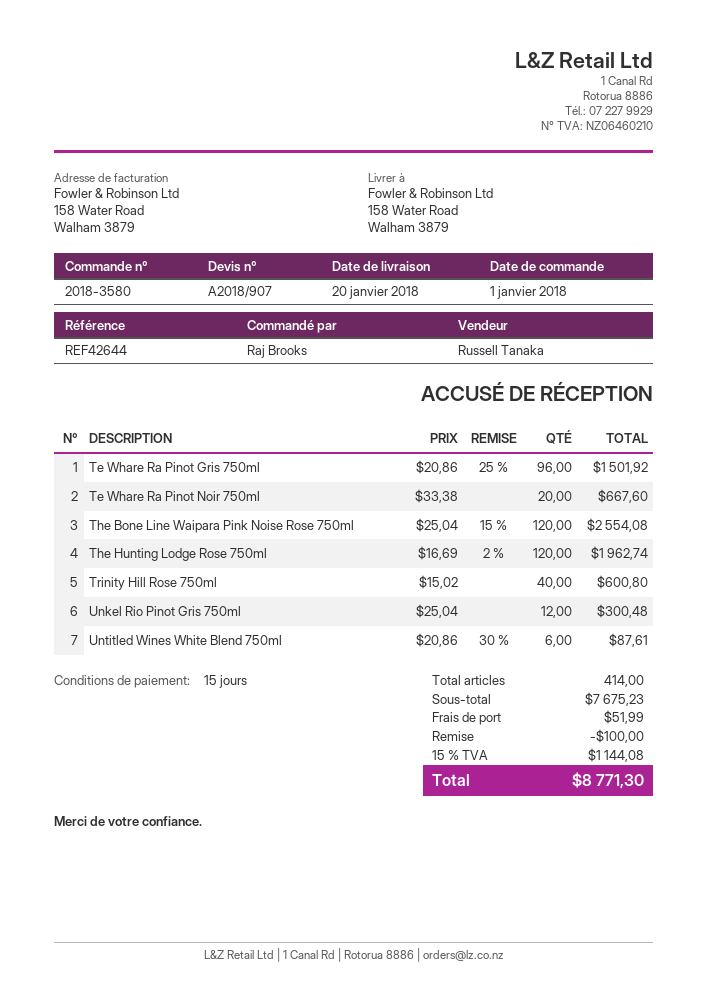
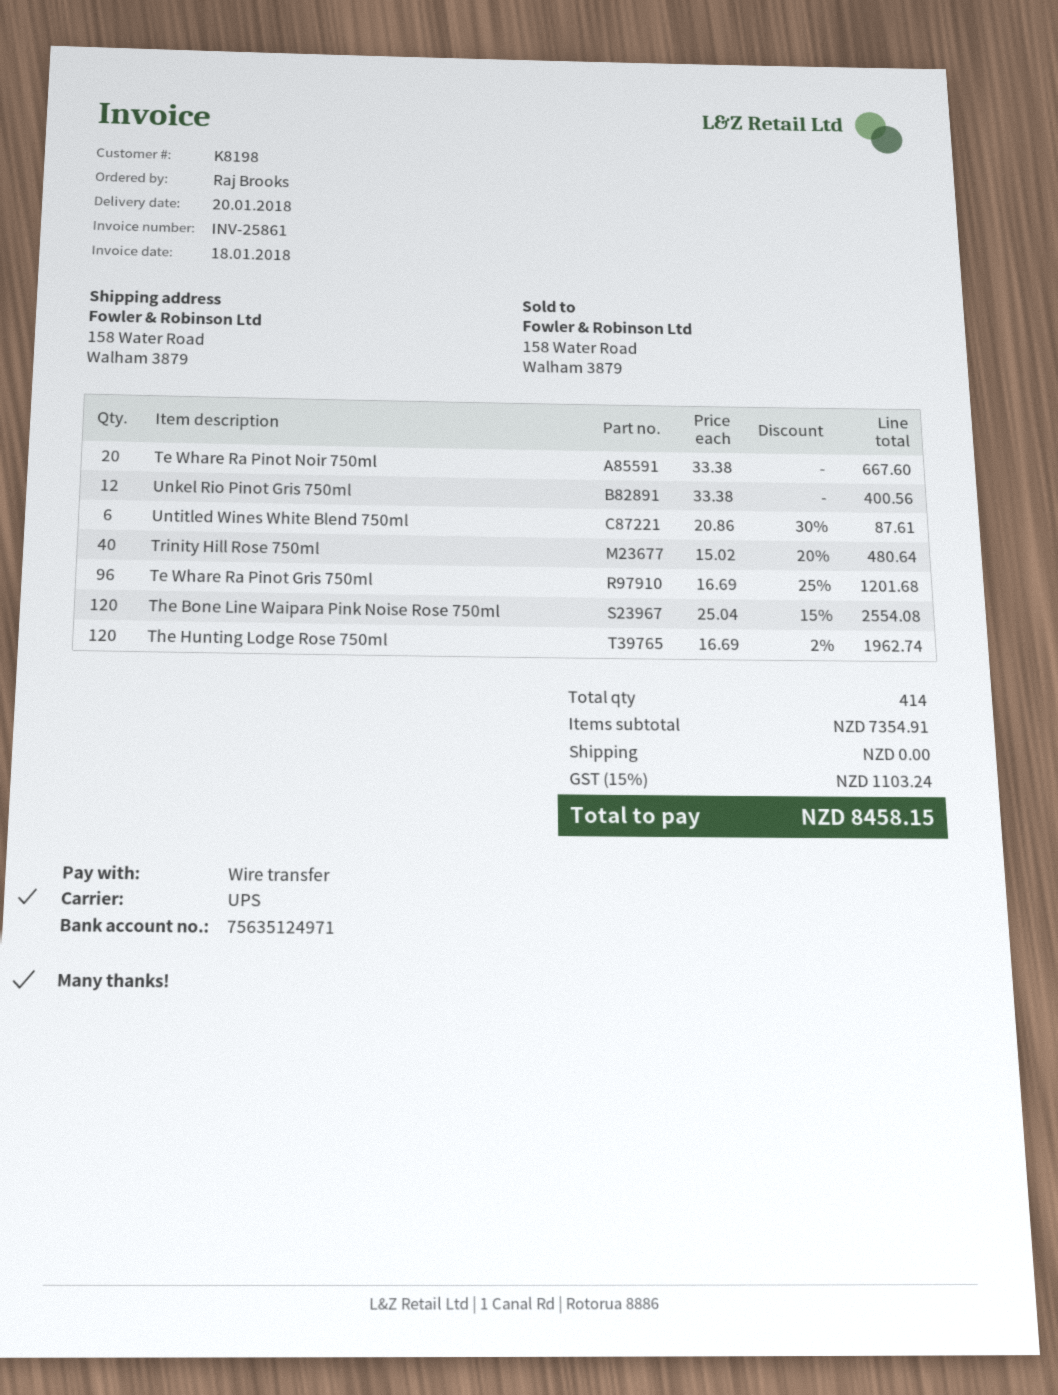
Te Whare Ra Pinot Gris 750ml: 96 x 20.86 - 25% = 1501.92 -> 96 x 16.69 - 25% = 1201.68
Trinity Hill Rose 750ml: 40 x 15.02 = 600.80 -> 40 x 15.02 - 20% = 480.64
Unkel Rio Pinot Gris 750ml: 12 x 25.04 = 300.48 -> 12 x 33.38 = 400.56
subtotal: 7675.23 -> 7354.91
discount: 100.00 -> none
shipping: 51.99 -> 0.00
tax: 15% = 1144.08 -> 15% = 1103.24
total: 8771.30 -> 8458.15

============

What you need to do>
Return exactly the lines of the listing that run from the one containing "discount: 100.00 -> none" through the last, and no others.

Solution for this exercise>
discount: 100.00 -> none
shipping: 51.99 -> 0.00
tax: 15% = 1144.08 -> 15% = 1103.24
total: 8771.30 -> 8458.15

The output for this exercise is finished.